Material supplied =>

╭──

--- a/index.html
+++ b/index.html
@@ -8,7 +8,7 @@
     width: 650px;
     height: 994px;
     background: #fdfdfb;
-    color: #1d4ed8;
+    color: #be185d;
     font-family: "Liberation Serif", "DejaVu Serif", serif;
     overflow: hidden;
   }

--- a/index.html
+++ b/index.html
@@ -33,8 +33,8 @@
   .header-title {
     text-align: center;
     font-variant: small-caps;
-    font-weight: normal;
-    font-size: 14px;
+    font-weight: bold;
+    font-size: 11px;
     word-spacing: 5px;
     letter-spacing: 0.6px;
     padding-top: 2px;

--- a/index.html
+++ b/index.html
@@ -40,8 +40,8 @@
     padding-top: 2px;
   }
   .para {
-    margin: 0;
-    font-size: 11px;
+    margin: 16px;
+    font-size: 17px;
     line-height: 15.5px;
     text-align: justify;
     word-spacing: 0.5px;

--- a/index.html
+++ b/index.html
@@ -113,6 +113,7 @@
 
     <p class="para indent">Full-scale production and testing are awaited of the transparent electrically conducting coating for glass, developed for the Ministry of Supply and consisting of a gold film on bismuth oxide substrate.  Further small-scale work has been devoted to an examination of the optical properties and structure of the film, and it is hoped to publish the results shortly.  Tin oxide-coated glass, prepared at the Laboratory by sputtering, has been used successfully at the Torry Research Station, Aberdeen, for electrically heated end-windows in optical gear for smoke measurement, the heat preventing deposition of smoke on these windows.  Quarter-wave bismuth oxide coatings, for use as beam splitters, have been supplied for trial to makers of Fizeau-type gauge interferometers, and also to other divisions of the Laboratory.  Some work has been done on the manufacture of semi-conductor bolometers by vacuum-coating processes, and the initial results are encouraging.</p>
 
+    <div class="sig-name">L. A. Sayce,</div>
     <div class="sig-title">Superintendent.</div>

╰──

Your goal => Output the listing above exactly as it appears.

Reply to the exercise =>
--- a/index.html
+++ b/index.html
@@ -8,7 +8,7 @@
     width: 650px;
     height: 994px;
     background: #fdfdfb;
-    color: #1d4ed8;
+    color: #be185d;
     font-family: "Liberation Serif", "DejaVu Serif", serif;
     overflow: hidden;
   }

--- a/index.html
+++ b/index.html
@@ -33,8 +33,8 @@
   .header-title {
     text-align: center;
     font-variant: small-caps;
-    font-weight: normal;
-    font-size: 14px;
+    font-weight: bold;
+    font-size: 11px;
     word-spacing: 5px;
     letter-spacing: 0.6px;
     padding-top: 2px;

--- a/index.html
+++ b/index.html
@@ -40,8 +40,8 @@
     padding-top: 2px;
   }
   .para {
-    margin: 0;
-    font-size: 11px;
+    margin: 16px;
+    font-size: 17px;
     line-height: 15.5px;
     text-align: justify;
     word-spacing: 0.5px;

--- a/index.html
+++ b/index.html
@@ -113,6 +113,7 @@
 
     <p class="para indent">Full-scale production and testing are awaited of the transparent electrically conducting coating for glass, developed for the Ministry of Supply and consisting of a gold film on bismuth oxide substrate.  Further small-scale work has been devoted to an examination of the optical properties and structure of the film, and it is hoped to publish the results shortly.  Tin oxide-coated glass, prepared at the Laboratory by sputtering, has been used successfully at the Torry Research Station, Aberdeen, for electrically heated end-windows in optical gear for smoke measurement, the heat preventing deposition of smoke on these windows.  Quarter-wave bismuth oxide coatings, for use as beam splitters, have been supplied for trial to makers of Fizeau-type gauge interferometers, and also to other divisions of the Laboratory.  Some work has been done on the manufacture of semi-conductor bolometers by vacuum-coating processes, and the initial results are encouraging.</p>
 
+    <div class="sig-name">L. A. Sayce,</div>
     <div class="sig-title">Superintendent.</div>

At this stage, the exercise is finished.